The solution indicated above opens for the possibility of using the steam generated in the gas turbine directly in the steam turbine, at an optimum power generation and distribution and with a low specific power consumption. Normally the steam in a cogenerative setup is sent to a steam turbine, which drives a generator which in turn feeds an electric motor, with all the inherent energy losses. This system utilises the energy directly, and also makes it possible to make a mechanical lay out that is small in footprint, weight and cost. The steam is generated via coils in the exhaust stack in the gas turbine, and routed through the steam turbine at typically two pressure levels, one overheated high pressure steam level, and one medium pressure steam level.
The gas turbine has a waste heat recovery unit 202. The waste heat recovery unit is in principle a closed loop circulation consisting of a coil in the exhaust stack wherein the steam is generated by the excess heat in the exhaust. The steam therefrom this is directly utilized in the steam turbine. The two integrally geared compressor and expander setups may also be mechanically coupled via a clutch, shaft, or gear. A duct burner arranged in the waste heat recovery unit 202, not illustrated, may compensate for smaller deficits in steam demand whereby the process is optimized. As an alternative it is possible to use another suitable heat source not included in the heat recovery unit.
Each of the gas and steam turbines 201, 301 can mechanically be coupled to individual compressor sections having the expanders 1, 2, 3 arranged on separate stand-alone expander-booster-compressor skids, not shown in the drawings.

Claims

1. A system for producing liquefied and sub-cooled natural gas by means of a refrigeration assembly using a single phase gaseous refrigerant comprising:

at least two expanders;

a compressor assembly;

a heat exchanger assembly for heat absorption from natural gas; and

a heat rejection assembly, in which the expanders are arranged in expander loops and the refrigerant to the respective expander is served in a compressed flow by the compressor assembly having compressors or compressor stages enabling adapted inlet and outlet pressures for the respective expander, wherein the expanders and compressors or their stages are assembled in two mechanically connected compressor and expander packages, of which one is driven by a gas turbine and the other is driven by a steam turbine, the steam primarily being generated by exhaust gases from the gas turbine in a waste heat recovery unit, and wherein the expanders and compressors or their stages are distributed between the two compressor and expander packages to optimize the steam utilization and to balance the power generated by the gas turbine and the steam turbine.
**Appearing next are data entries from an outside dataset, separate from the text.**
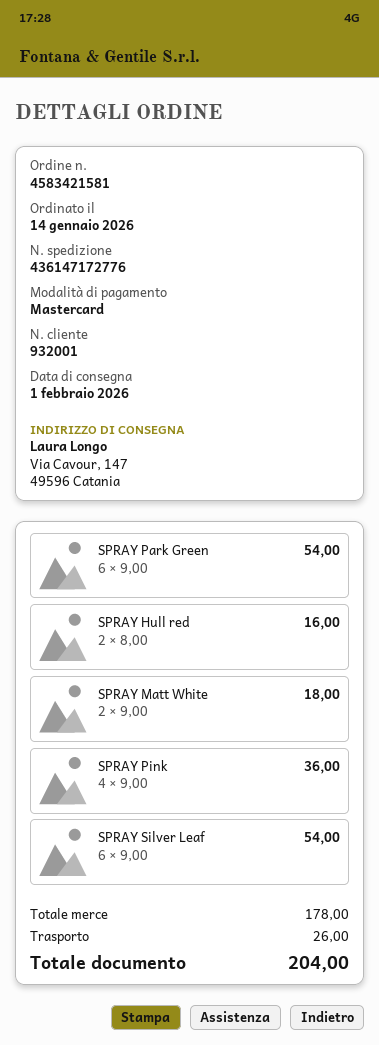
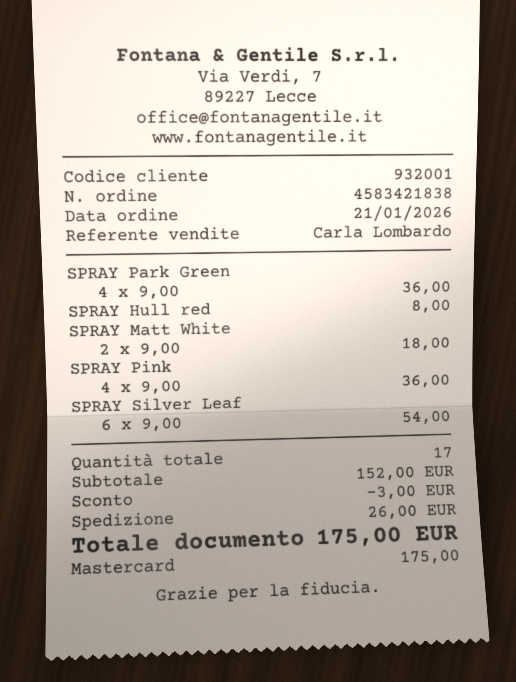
order number: 4583421581 -> 4583421838
order date: 2026-01-14 -> 2026-01-21
SPRAY Park Green: 6 x 9.00 = 54.00 -> 4 x 9.00 = 36.00
SPRAY Hull red: 2 x 8.00 = 16.00 -> 1 x 8.00 = 8.00
subtotal: 178.00 -> 152.00
discount: none -> 3.00
total: 204.00 -> 175.00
2. A system according to claim 1, wherein a duct burner arranged in the waste heat recovery unit or another heat source compensates for smaller deficits in steam demand as to optimize the process.

3. A system according to claim 1, wherein each of the gas and steam turbines are mechanically coupled to an integrated gear box comprising different combinations of compressor and expander units.

4. A system according to claim 1, wherein each expander loop is part of fluidly separated refrigerant cycles, wherein all compressors and expanders are associated with at least one of the refrigerant cycles being arranged on the gearbox directly driven by the gas turbine so that cooling duty can be established and controlled independent of the status of the steam system.

5. A system according to claim 1, wherein each of the gas and steam turbines are mechanically coupled to individual compressor sections, the expanders being arranged on separate stand-alone expander-booster-compressor skids.